Przypomnijmy, że jeszcze na początku 2017 roku granica między Federacją Rosyjską a Białorusią nie była oznakowana, nie było też punktów kontroli granicznej. Dopiero w lutym Rosja ustanowiła strefę graniczną na granicy z Białorusią.
Wyjaśnijmy, że stało się to po tym, jak Białoruś wprowadziła przed rokiem możliwość pięciodniowego pobytu obcokrajowców bez konieczności posiadania wizy RB. Ruch bezwizowy dla obywateli Unii Europejskiej i kolejnych czterdziestu krajów wywołał niezadowolenie Moskwy. Rosja ogłosiła, że w tej sytuacji nastąpiło zagrożenie bezpieczeństwa, a wobec tego swobodny przepływ osób, który obowiązywał między Rosją i Białorusią od ponad dwudziestu lat został „częściowo zawieszony”. „Częściowo” przywrócono też kontrolę graniczną.
Szefowa służby prasowej białoruskiego MSZ Maria Wanszyna w komentarzu dla agencji Belta poinformowała, że Rosja podjęła taką decyzję bez powiadomienia Mińska.
Państwowy Komitet Graniczny Białorusi twierdzi, że na granicy z Federacją Rosyjską nie posiada stałych punktów kontroli, podczas gdy po stronie rosyjskiej istnieją regularne oddziały służb granicznych FSB Rosji, które „faktycznie zapewniają ochronę granicy państwowej”.
Czy plany zwiększenia liczby funkcjonariuszy straży granicznej to zapowiedź zamknięcia granicy z Rosją?

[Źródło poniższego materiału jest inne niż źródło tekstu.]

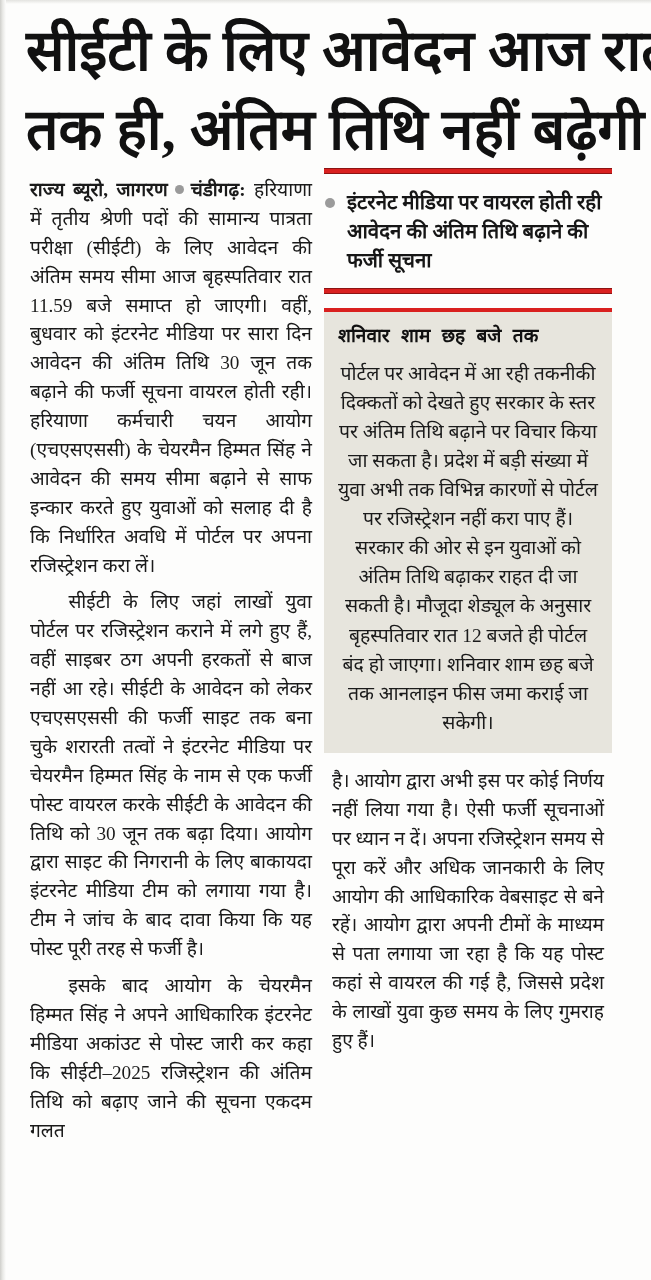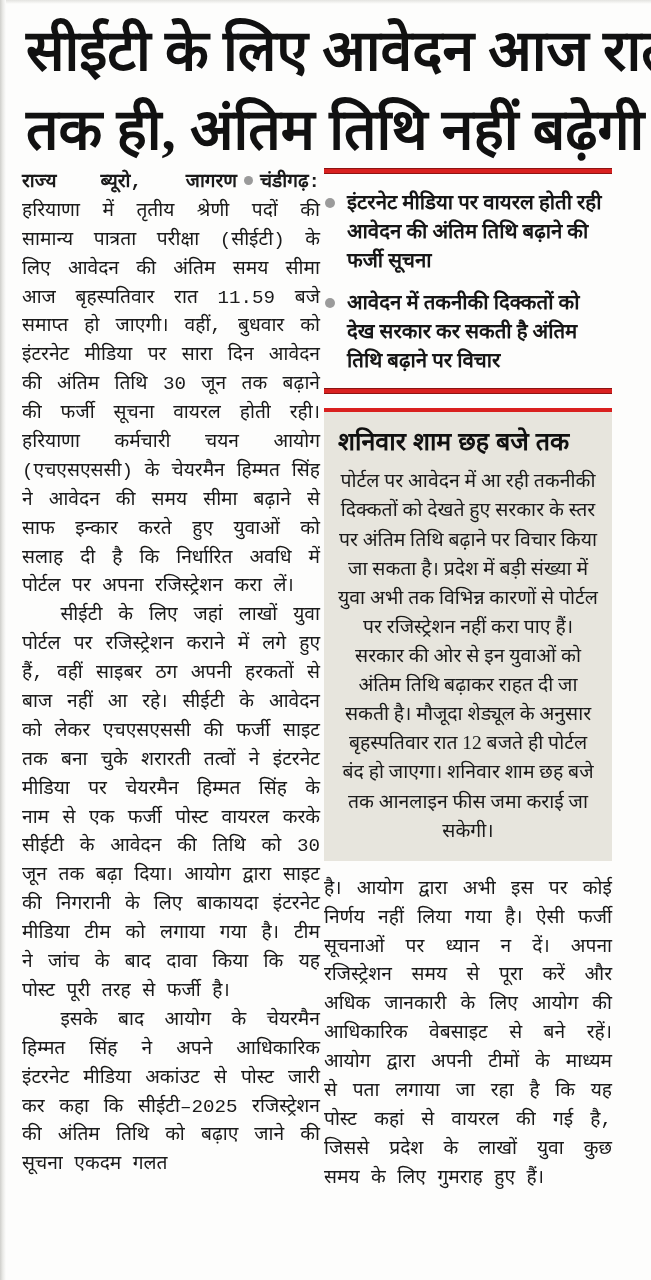"राज्य ब्यूरो, जागरण चंडीगढ़: हरियाणा" .body-text p { font-family: Liberation Mono, monospace -> none; margin: 0 -> 8px }
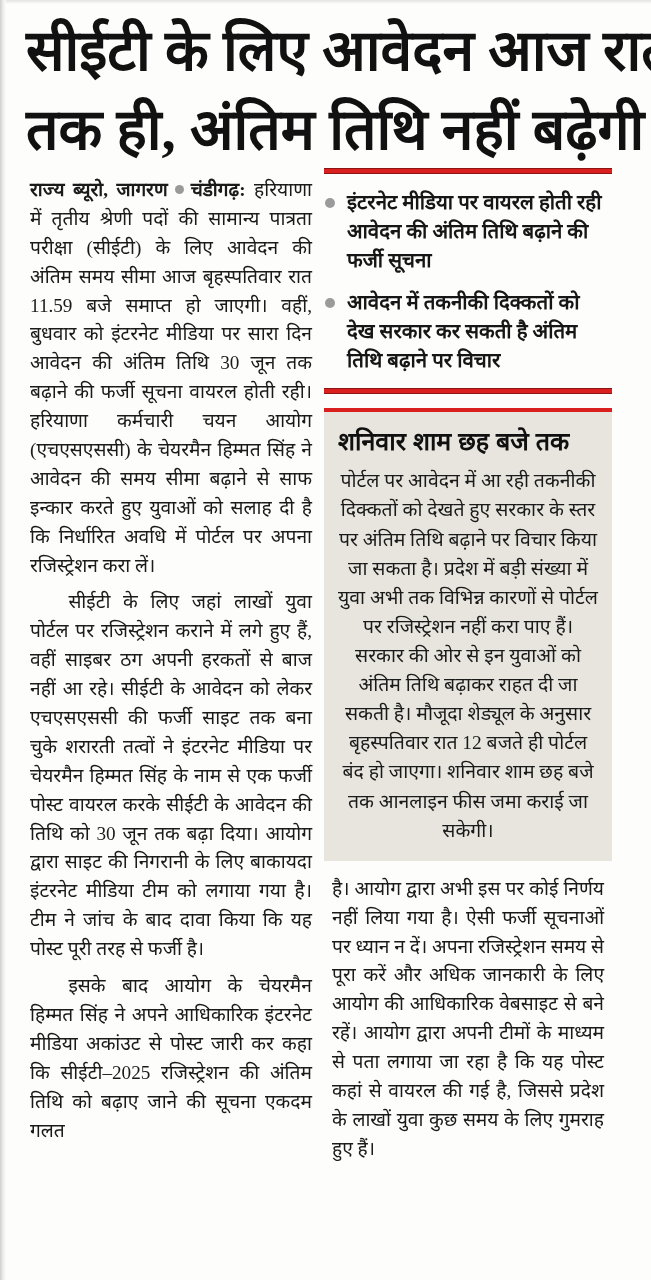"आवेदन में तकनीकी दिक्कतों को" li { html: <li> <span></span> <span>आवेदन में तकनीकी दिक्कतों को देख सरकार कर सकती है अंतिम तिथि बढ़ाने पर विचार</span> </li> -> none }
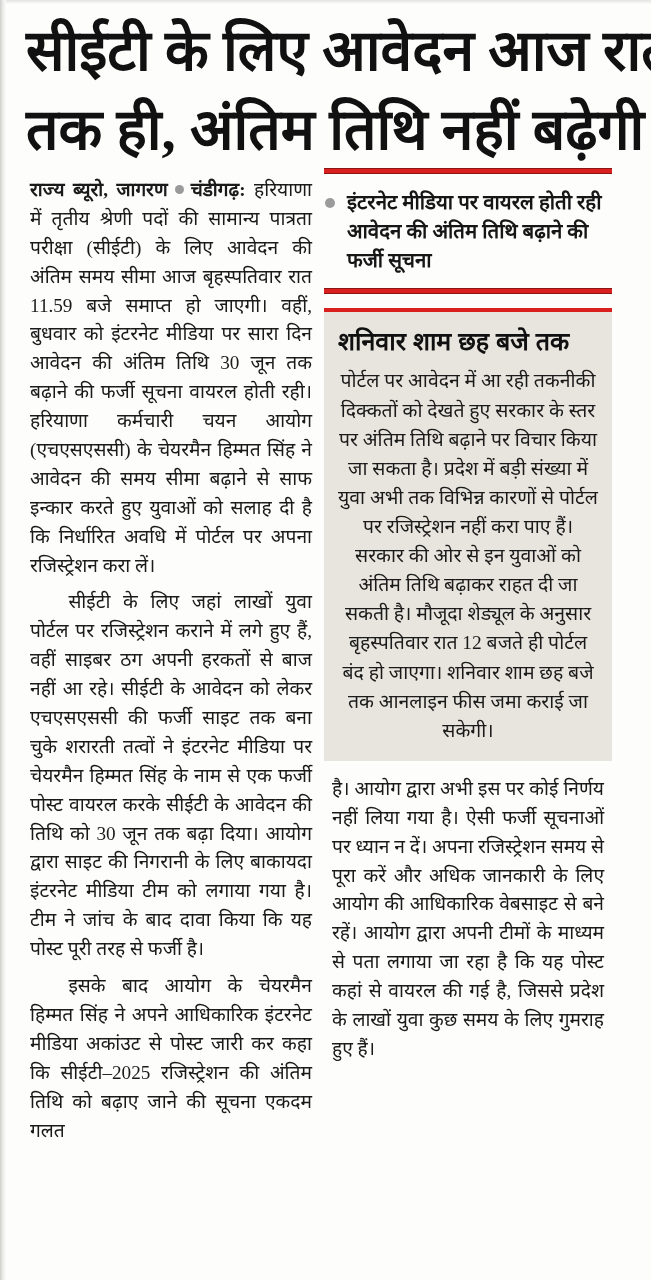"शनिवार शाम छह बजे तक" .infobox-title { font-family: Liberation Sans, sans-serif -> Liberation Mono, monospace; font-size: 25px -> 19px }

Analityk Andriej Porotnikow powiedział „Naszej Niwie”, że nie wyklucza, iż te „2-3 tysiące funkcjonariuszy” może zostać skierowanych na kierunek wschodni.
„Kiedy pojawi się granica, zdecyduje Łukaszenka, tu nie ma miejsca na domysły. Ale to z kolei zależy od stanowiska Rosji, a to jest dość jasne – oni tworzą stały system straży granicznej. Przy czym chcę podkreślić, to nie jest czasowy, ale stały system: mają ludzi na pięcioletnich kontraktach, wdrażają tam infrastrukturę, poligony i strzelnice, wydali mnóstwo pieniędzy na remonty sprzętu i budynków, a wszystko odbywa się na poważnie.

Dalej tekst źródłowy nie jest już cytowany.